[[ Material provided, beginning ]]

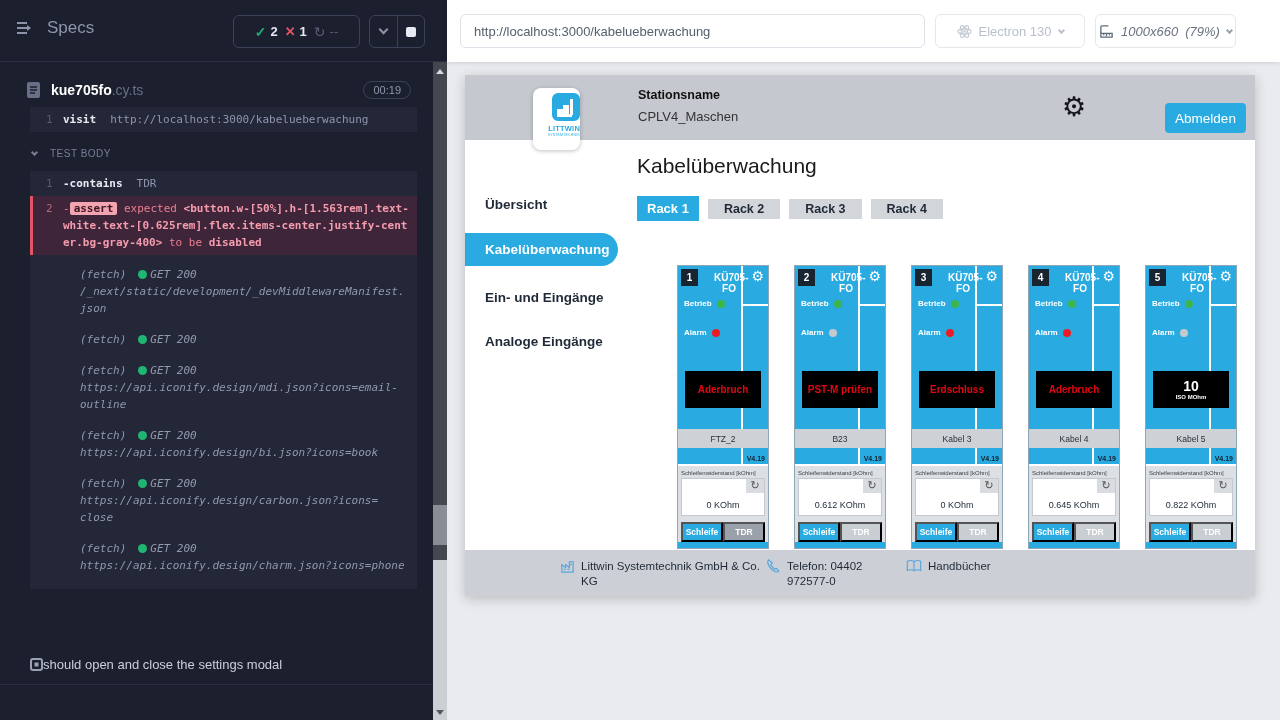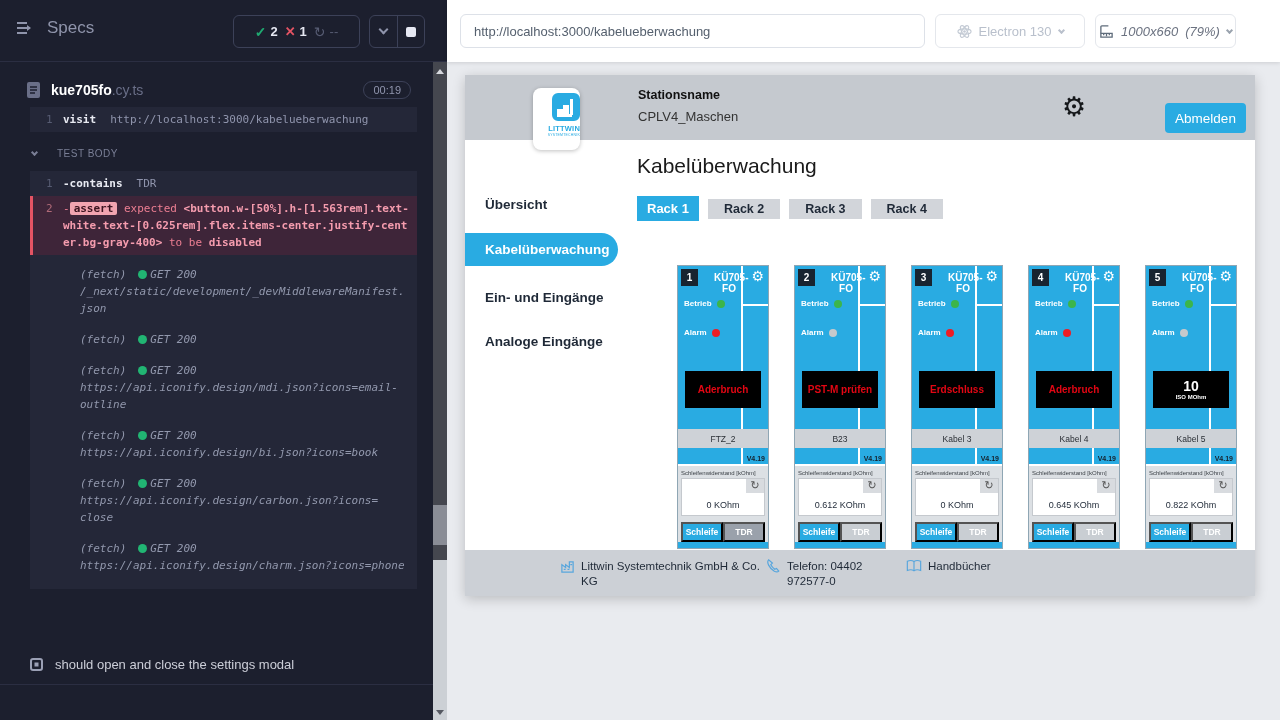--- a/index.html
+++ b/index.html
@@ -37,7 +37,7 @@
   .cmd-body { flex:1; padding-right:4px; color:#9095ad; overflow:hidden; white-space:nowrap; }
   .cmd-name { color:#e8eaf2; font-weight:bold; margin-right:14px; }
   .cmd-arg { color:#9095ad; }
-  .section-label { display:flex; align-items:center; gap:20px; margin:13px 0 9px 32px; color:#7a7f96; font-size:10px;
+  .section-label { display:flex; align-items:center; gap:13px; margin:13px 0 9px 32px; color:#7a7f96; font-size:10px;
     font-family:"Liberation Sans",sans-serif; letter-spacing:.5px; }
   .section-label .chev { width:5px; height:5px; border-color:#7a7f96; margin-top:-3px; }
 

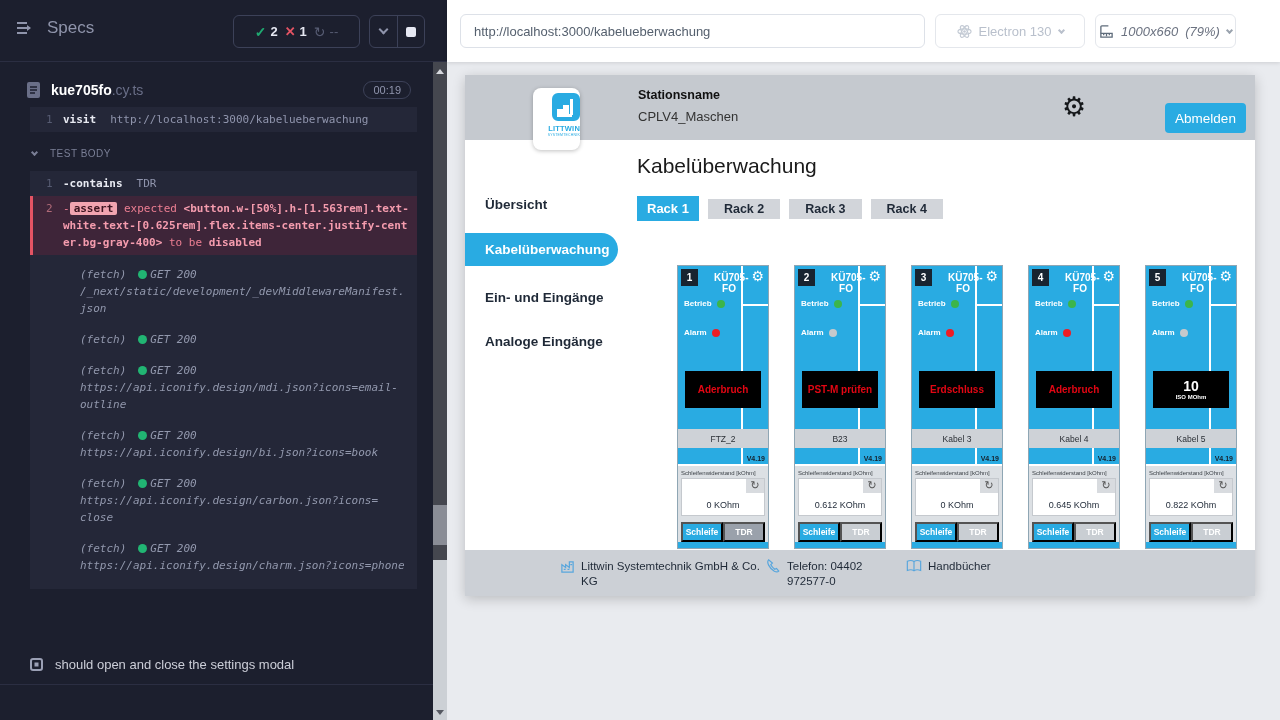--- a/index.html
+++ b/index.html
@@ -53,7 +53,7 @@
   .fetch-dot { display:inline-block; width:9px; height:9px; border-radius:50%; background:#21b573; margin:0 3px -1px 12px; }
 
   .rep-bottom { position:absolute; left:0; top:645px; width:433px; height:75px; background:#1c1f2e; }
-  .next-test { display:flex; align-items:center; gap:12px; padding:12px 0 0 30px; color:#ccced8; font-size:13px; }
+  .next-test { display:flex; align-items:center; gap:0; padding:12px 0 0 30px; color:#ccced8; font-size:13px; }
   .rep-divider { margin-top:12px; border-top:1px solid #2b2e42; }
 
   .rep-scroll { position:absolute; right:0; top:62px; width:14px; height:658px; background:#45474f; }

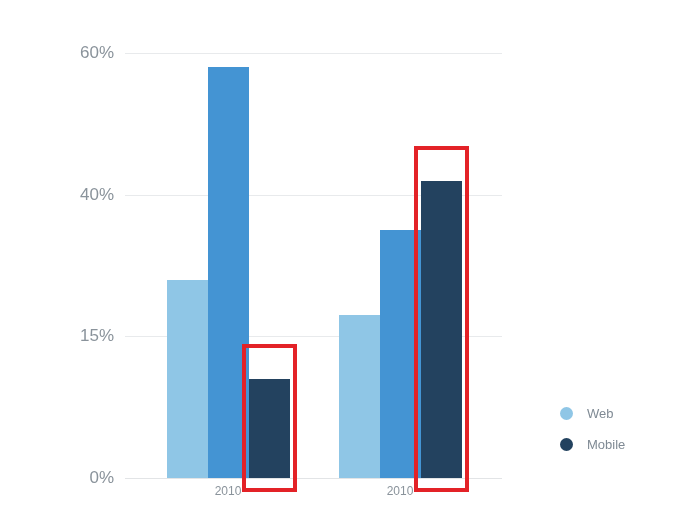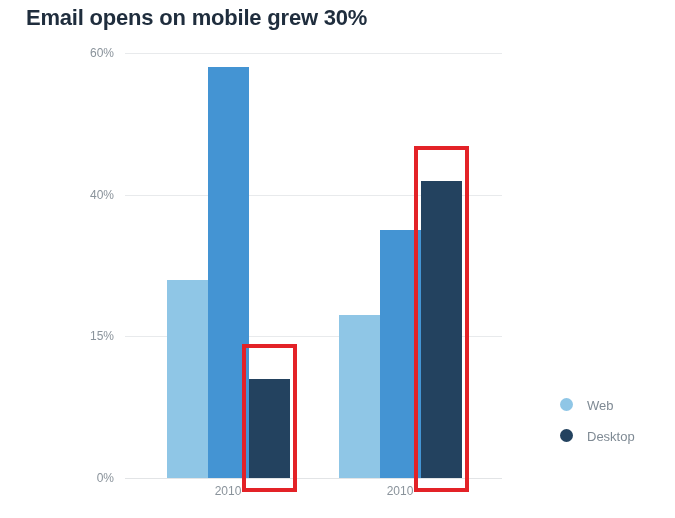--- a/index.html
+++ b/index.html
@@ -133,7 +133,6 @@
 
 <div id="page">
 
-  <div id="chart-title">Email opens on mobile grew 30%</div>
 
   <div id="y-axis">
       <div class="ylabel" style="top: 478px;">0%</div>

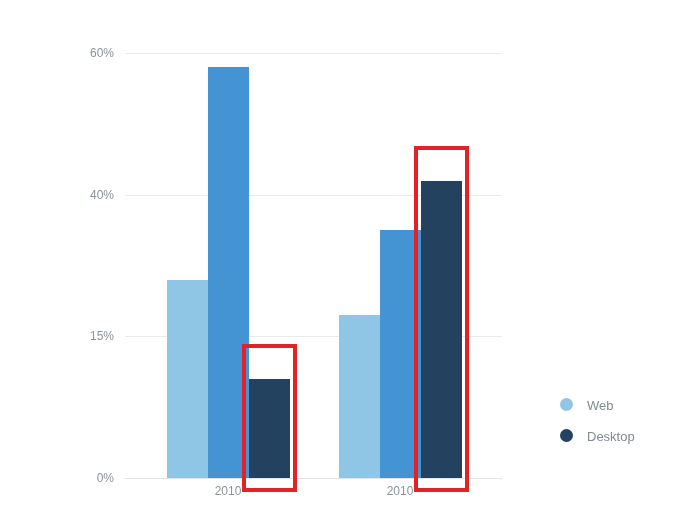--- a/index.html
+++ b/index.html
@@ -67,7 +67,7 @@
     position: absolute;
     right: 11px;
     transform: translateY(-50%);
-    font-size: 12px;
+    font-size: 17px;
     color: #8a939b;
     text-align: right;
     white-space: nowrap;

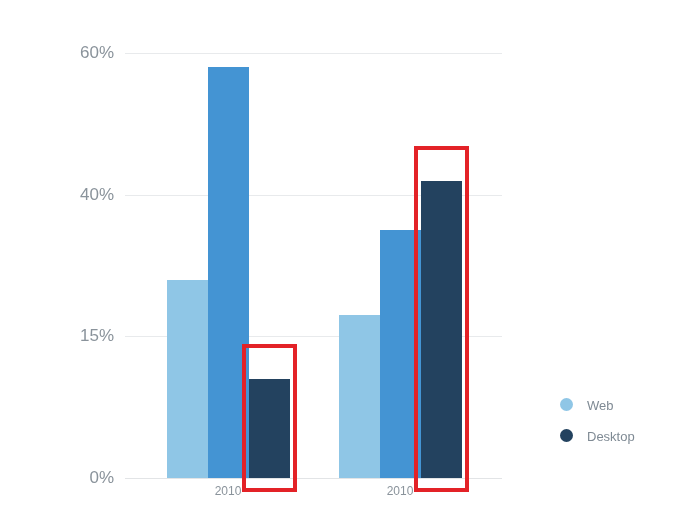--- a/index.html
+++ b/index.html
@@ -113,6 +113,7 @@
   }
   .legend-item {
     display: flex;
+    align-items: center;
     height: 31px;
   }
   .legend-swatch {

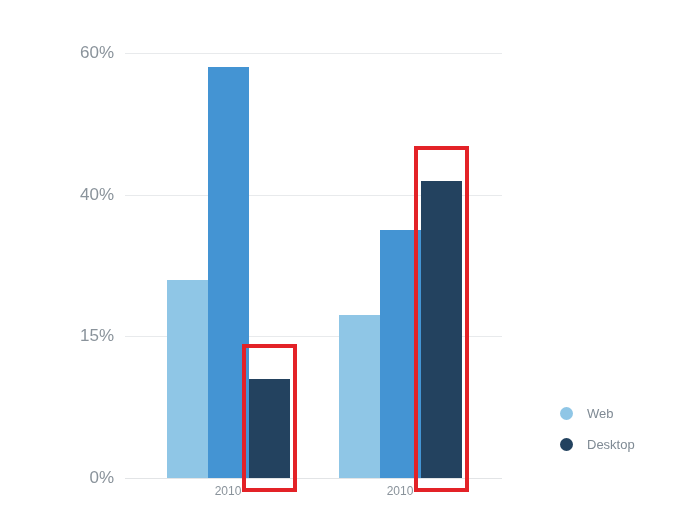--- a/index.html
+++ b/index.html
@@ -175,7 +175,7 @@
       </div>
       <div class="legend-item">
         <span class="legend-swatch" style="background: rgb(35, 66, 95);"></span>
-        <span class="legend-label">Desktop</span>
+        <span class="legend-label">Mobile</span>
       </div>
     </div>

[[ Material provided, end ]]
[[ Material provided, beginning ]]

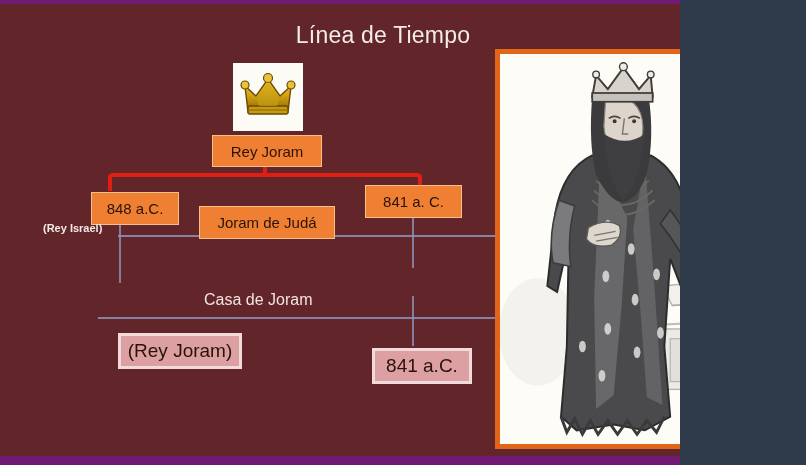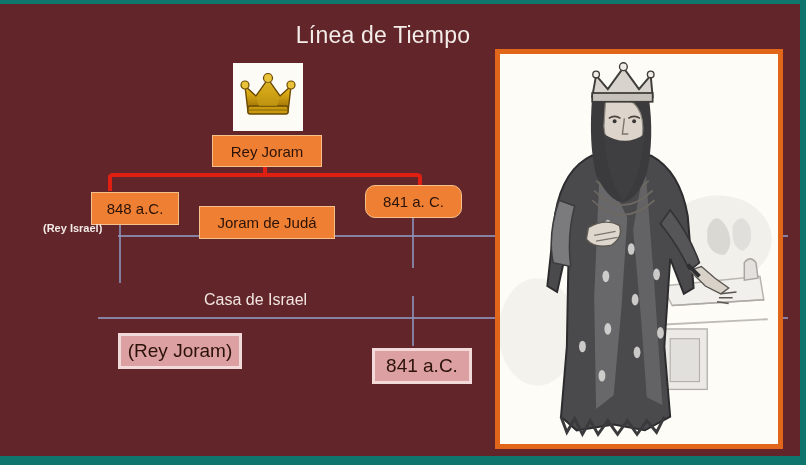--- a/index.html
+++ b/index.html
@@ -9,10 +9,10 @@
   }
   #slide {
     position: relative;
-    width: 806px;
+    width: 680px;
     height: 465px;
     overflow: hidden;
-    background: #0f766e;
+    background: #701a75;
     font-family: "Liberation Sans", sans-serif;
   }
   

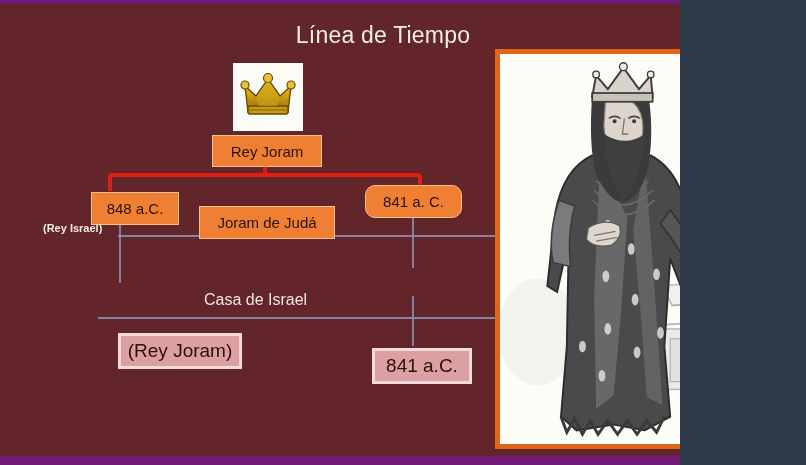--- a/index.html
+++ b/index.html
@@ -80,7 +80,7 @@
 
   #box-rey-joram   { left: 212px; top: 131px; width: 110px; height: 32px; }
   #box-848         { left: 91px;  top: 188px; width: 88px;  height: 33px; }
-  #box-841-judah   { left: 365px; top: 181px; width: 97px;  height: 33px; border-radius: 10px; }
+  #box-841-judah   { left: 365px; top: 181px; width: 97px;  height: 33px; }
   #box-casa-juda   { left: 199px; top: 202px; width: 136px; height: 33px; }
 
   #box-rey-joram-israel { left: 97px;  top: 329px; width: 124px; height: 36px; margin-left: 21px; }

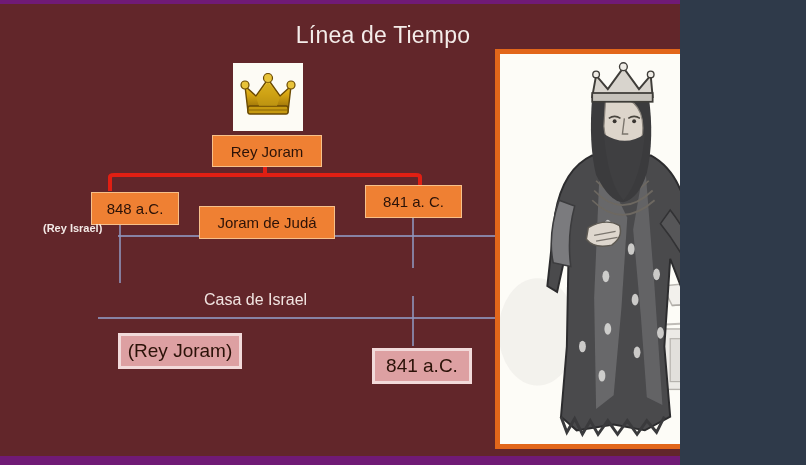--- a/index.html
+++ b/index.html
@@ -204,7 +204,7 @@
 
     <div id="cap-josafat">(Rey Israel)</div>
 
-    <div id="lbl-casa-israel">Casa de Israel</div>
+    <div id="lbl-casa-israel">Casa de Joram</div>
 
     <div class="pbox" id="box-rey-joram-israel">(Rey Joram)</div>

[[ Material provided, end ]]

What is expected | From the data above, reproduce word for word the lines running from the line with "gap:20px; margin:13px 0 9px 32px; color:#7a7f96; font-size:10px;" to the line with "width:5px; height:5px; border-color:#7a7f96;", ends included.

Answer box |
-  .section-label { display:flex; align-items:center; gap:20px; margin:13px 0 9px 32px; color:#7a7f96; font-size:10px;
+  .section-label { display:flex; align-items:center; gap:13px; margin:13px 0 9px 32px; color:#7a7f96; font-size:10px;
     font-family:"Liberation Sans",sans-serif; letter-spacing:.5px; }
   .section-label .chev { width:5px; height:5px; border-color:#7a7f96; margin-top:-3px; }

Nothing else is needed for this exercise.